— Эм… Папа?
— Да, тыковка?
— Почему… почему ты все время такой грустный?
Он отвел взгляд от открытого капота своей машины, нахмурив брови, когда пристально посмотрел на меня.
— Почему ты так думаешь, Лу? Мне не грустно, когда я с тобой.
— Иногда я слышу тебя по ночам. Когда тебе снятся плохие сны. И я знаю, что тебе грустно, папочка. Я знаю это.
Он зажмурился, крепче сжимая гаечный ключ в руке. Через мгновение он открыл их и мягко улыбнулся мне. Даже его улыбки были такими, такими грустными.
— Я открою тебе маленький секрет. Иногда, когда тебе грустно, это просто означает, что твое сердце так чудесно полно счастливых моментов. А мое, тыковка? Мое сердце переполнено. Мучительно так.
Я слегка улыбнулась. Это прозвучало совсем не так уж плохо.
— Ты можешь мне сказать? — Спросила я, поднимая голову вверх, чтобы лучше его видеть. Папа был высоким мужчиной. — Можешь ли ты сказать мне, какие счастливые моменты заставляют твое сердце болеть?
Он открыл рот, но сетчатая дверь распахнулась, и бабушка быстро заставила его замолчать, пробормотав что-то о том, что погрязание в прошлом никогда никому не помогало.
Папа повернулся к ней и сказал:
— И ты думаешь, секретность помогает? Ты думаешь, если не говорить о вещах, значит, их никогда не было? — Когда она не ответила, он снова переключил свое внимание на меня, опустившись на колени, так что наши глаза были на одном уровне. Тогда в его глазах появилось серьезное выражение, которое часто появлялось в те дни. — Никогда не испытывай потребности закрывать глаза на то, что делает тебя тем, кто ты есть. Хорошее, плохое и уродливое. Ты понимаешь?
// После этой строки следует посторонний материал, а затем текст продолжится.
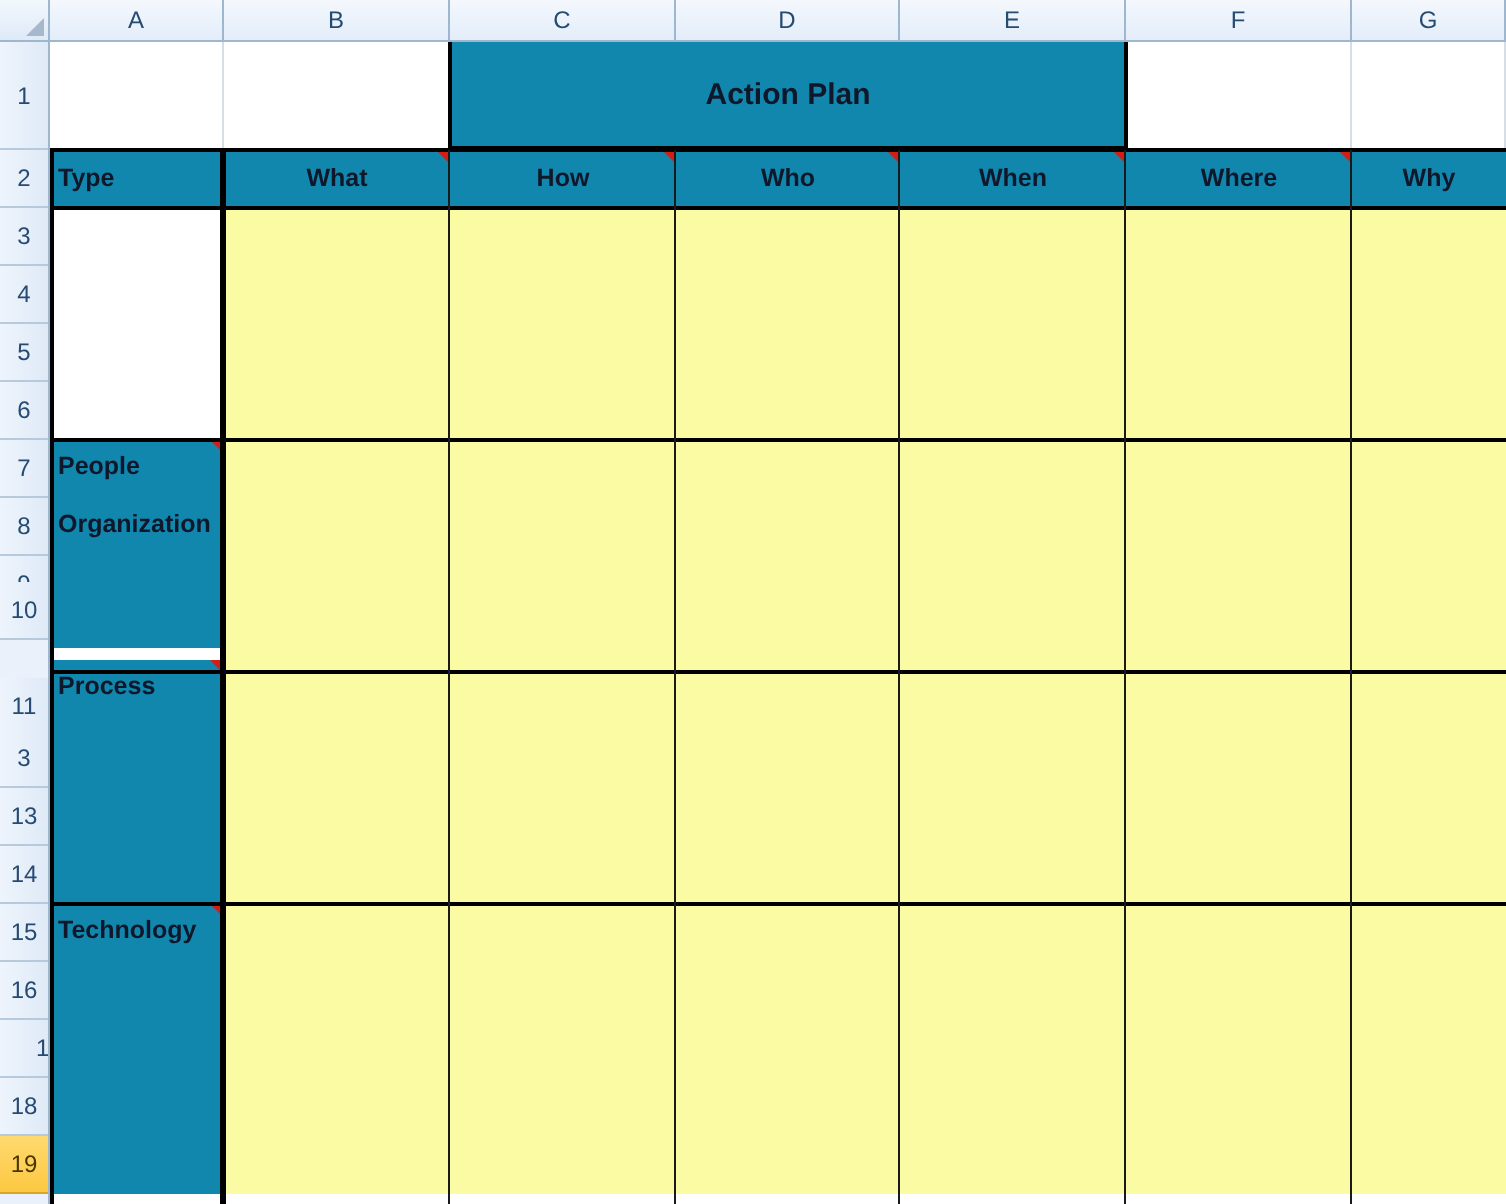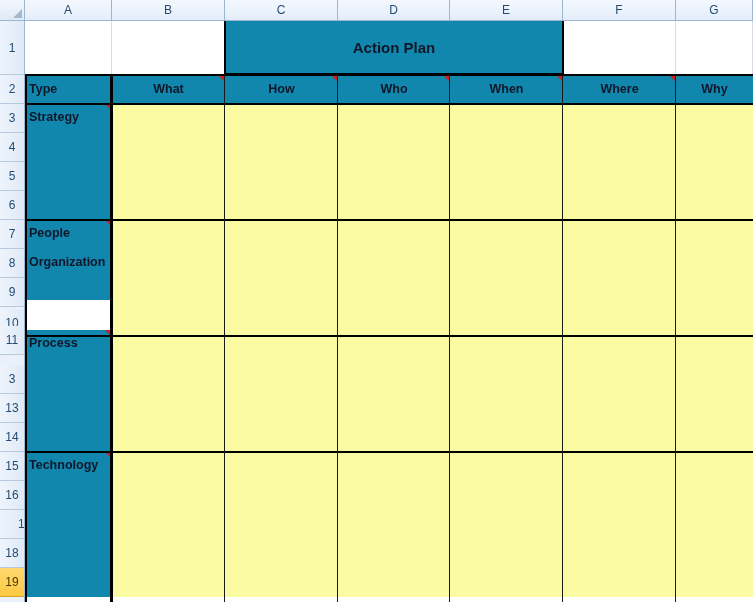--- a/index.html
+++ b/index.html
@@ -276,10 +276,6 @@
           <span class="hdr-text center">Why</span>
         </div>
       </div>
-      <div class="cell teal" style="left: 0px; top: 83px; width: 87px; height: 116px;">
-        <div class="vtop" style="position: absolute; left: 0px; top: 0px; height: 29px; width: 100%;">Strategy</div>
-        <div class="comment-tri"></div>
-      </div>
       <div class="cell yellow" style="left: 87px; top: 83px; width: 113px; height: 116px;">
         <span class="vtop"></span>
       </div>

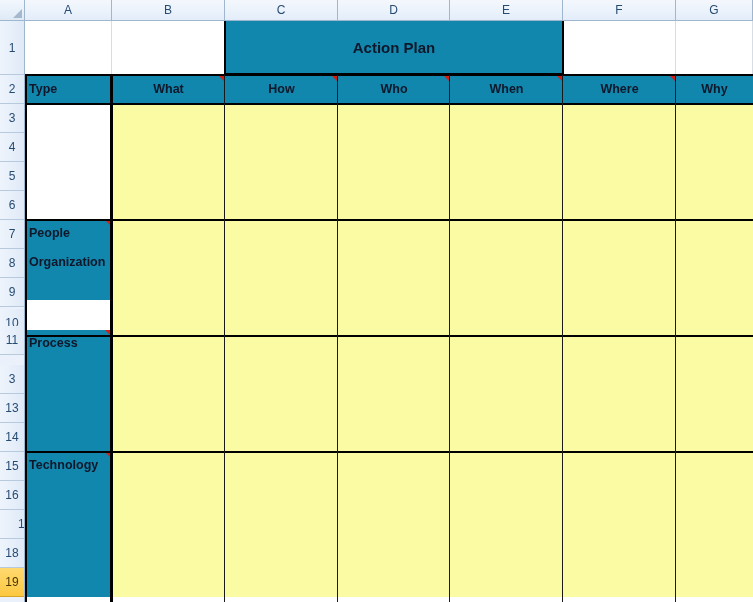--- a/index.html
+++ b/index.html
@@ -294,7 +294,7 @@
       <div class="cell yellow" style="left: 651px; top: 83px; width: 77px; height: 116px;">
         <span class="vtop"></span>
       </div>
-      <div class="cell teal" style="left: 0px; top: 199px; width: 87px; height: 80px;">
+      <div class="cell teal" style="left: 0px; top: 199px; width: 87px; height: 104px;">
         <div class="vtop" style="position: absolute; left: 0px; top: 0px; height: 29px; width: 100%;">People</div>
         <div class="vtop" style="position: absolute; left: 0px; top: 29px; height: 29px; width: 100%;">Organization</div>
         <div class="comment-tri"></div>

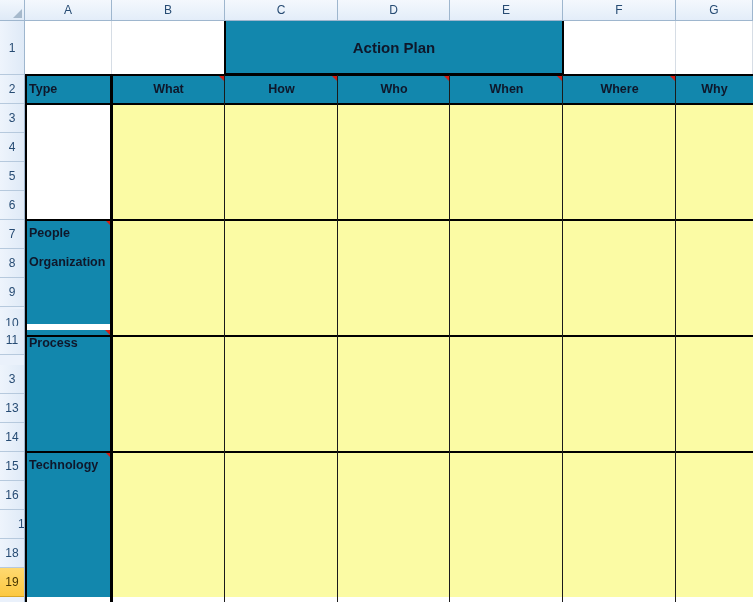--- a/index.html
+++ b/index.html
@@ -214,7 +214,7 @@
       <div class="rowhead" style="top: 199px; height: 29px; line-height: 29px;">7</div>
       <div class="rowhead" style="top: 228px; height: 29px; line-height: 29px;">8</div>
       <div class="rowhead" style="top: 257px; height: 29px; line-height: 29px;">9</div>
-      <div class="rowhead" style="top: 288px; height: 29px; line-height: 29px;">10</div>
+      <div class="rowhead" style="top: 270px; height: 29px; line-height: 29px;">10</div>
       <div class="rowhead" style="top: 305px; height: 29px; line-height: 29px;">11</div>
       <div class="rowhead" style="top: 344px; height: 29px; line-height: 29px;">3</div>
       <div class="rowhead" style="top: 373px; height: 29px; line-height: 29px;">13</div>

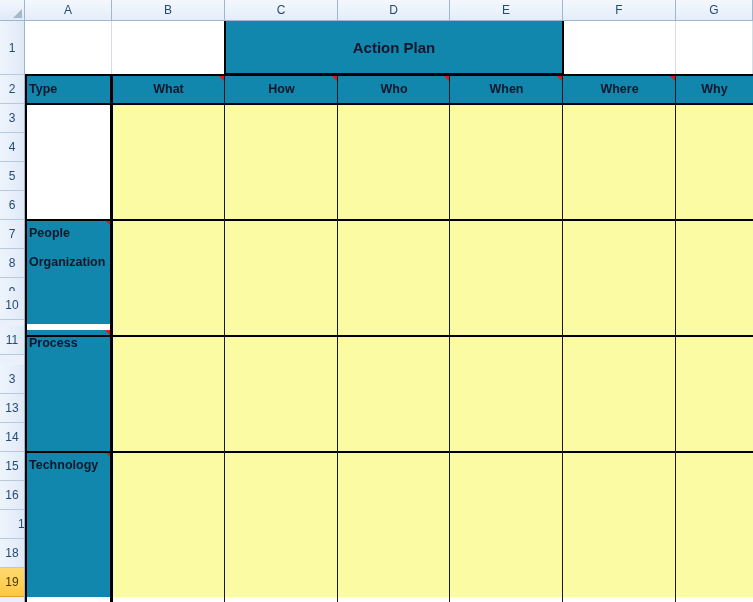--- a/index.html
+++ b/index.html
@@ -215,7 +215,7 @@
       <div class="rowhead" style="top: 228px; height: 29px; line-height: 29px;">8</div>
       <div class="rowhead" style="top: 257px; height: 29px; line-height: 29px;">9</div>
       <div class="rowhead" style="top: 270px; height: 29px; line-height: 29px;">10</div>
-      <div class="rowhead" style="top: 305px; height: 29px; line-height: 29px;">11</div>
+      <div class="rowhead" style="top: 318px; height: 29px; line-height: 29px;">11</div>
       <div class="rowhead" style="top: 344px; height: 29px; line-height: 29px;">3</div>
       <div class="rowhead" style="top: 373px; height: 29px; line-height: 29px;">13</div>
       <div class="rowhead" style="top: 402px; height: 29px; line-height: 29px;">14</div>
Я нетерпеливо кивнула, впитывая его слова, как шоколадное молоко, несмотря на то, что в то время понятия не имела об их значении.
— Да, папа. Я понимаю.
— Хорошо. Это хорошо, тыковка. — Затем он встал и подошел к бабушке, приподняв бровь. — А ты, — тихо сказал он, — единственное, чего ты добьешься, постоянно закрываясь от ее вопросов, — это получишь девушку, которая тратит свое время на заполнение вакуума, придумывая в уме дикие истории, чтобы дать собственные ответы.
Бабушка сделала шаг к нему, сузила глаза и положила морщинистую руку на бедро.
— Доверься мне, Стив. Иногда даже самые дикие истории лучше, чем узнать правду.
Я качаю головой, пытаясь отогнать воспоминания. Я никогда не могу решить, делают ли меня подобные моменты счастливее или печальнее, чем я есть сейчас.
Чем больше я обдумывала ситуацию, пока мыла столешницы сегодня, тем больше возвращалась к мысли, что романтические отношения мистера Блэквуда и бабушки не могли быть правильными. Я точно не знаю, сколько лет мистеру Блэквуду, но он, должно быть, лет на двадцать моложе, чем она была. Я подсчитала, и он был бы всего лишь ребенком, когда родилась моя мать. Это невозможно.
Несмотря на это, я поймала себя на том, что слишком много смотрю на него в течение дня.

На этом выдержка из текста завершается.